So let me give you a little more information on factors that affected us in the quarter. And there are two primary drivers, I would like to call out. Our commercial revenue growth was softer in the quarter, primarily because admissions were flat and there was a moderation of our acuity growth in the quarter, which was primarily driven by decline in inpatient surgeries. The second item is that we had some favorable revenue items last year across some states supplemental and graduate medical education programs that did not reoccur this year.

Our total adjusted EBITDA impact from these supplemental programs was approximately $65 million, which was primarily attributable to revenue. We do not believe the supplemental programs will be a headwind for the remainder of the year. Our year-to-date revenue performance is in line with our full year expectations. Year-to-date same-facility net revenue per equivalent admission has increased 3%, which is within our guidance range of 2% to 3% for 2019.

So let me move on to operating expenses. Operating expenses per equivalent admission for the second quarter were consistent with recent trends. Our same-store operating cost per adjusted admission grew 3.1% over the prior year in the quarter. While our cost as a percent of revenue did increase in the quarter, we view this as a function of the softer revenue growth I discussed previously. Our recent acquisitions had an approximate 80 basis point unfavorable impact on margins for the quarter. Same facility labor trends were consistent with recent trends and prior year. Man hours per adjusted patient day and employee per occupied bed two key productivity indicators both improved 0.8% compared to the prior year. Same facility average hourly rate grew 2.6% in the quarter versus prior year.

Same facility supply cost per equivalent admission grew 2.1% over the prior year period. Same facility other operating expense per adjusted admission rose 3.6%, mainly due to a change in some stage supplemental program expenses, which I mentioned earlier. In summary, while our revenue results were softer than our expectations. Our adjusted EBITDA was only about 1.5% below our internal expectation. And overall, we remain pleased with our year-to-date performance.
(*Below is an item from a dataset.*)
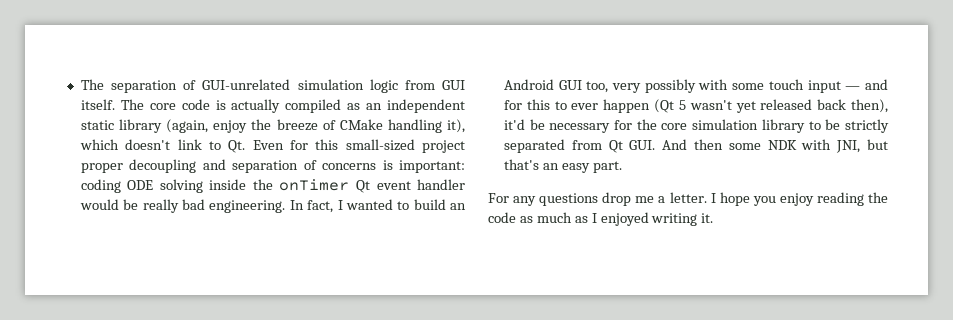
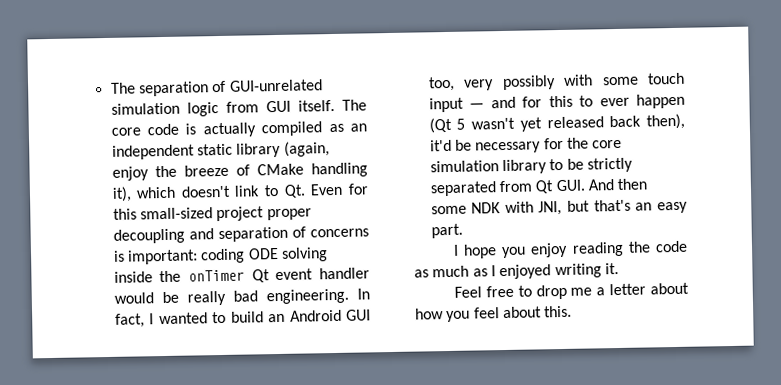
[488,192,707,206] For any questions drop me a letter. -> (463, 231) none
(714, 218) none -> [453,282,689,300] [415,305,573,323] // Feel free to drop me a letter about how you feel about this.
So let me take a moment to talk about cash flow. Cash flow from operations was strong in the quarter. Cash flow from operations totaled approximately $2 billion versus $1.58 billion in the second quarter of last year. Capital spending for the second quarter was $964 million, in line with our expectations. During June 2019, we issued $5 billion aggregate principal amount of senior secured notes and use the proceeds to temporarily reduce the outstanding balance on our asset-based revolving credit facility. During July 2019, we redeemed $4.95 billion outstanding aggregate principal amount of senior secured notes.

Pre-tax losses on retirement of debt totaling $211 million for these redemptions will be recognized during the quarter ending September 30, 2019. During the second quarter, we paid $242 million to repurchase 1.9 million shares and had 1.75 billion remaining on our previous authorization as of June 30 2019. Also as mentioned in our release this morning, our Board of Directors has declared a quarterly cash dividend of $0.40 per share. At the end of the quarter, we had $5.7 billion available under our revolving credit facilities and our debt to adjusted EBITDA ratio was 3.83 times.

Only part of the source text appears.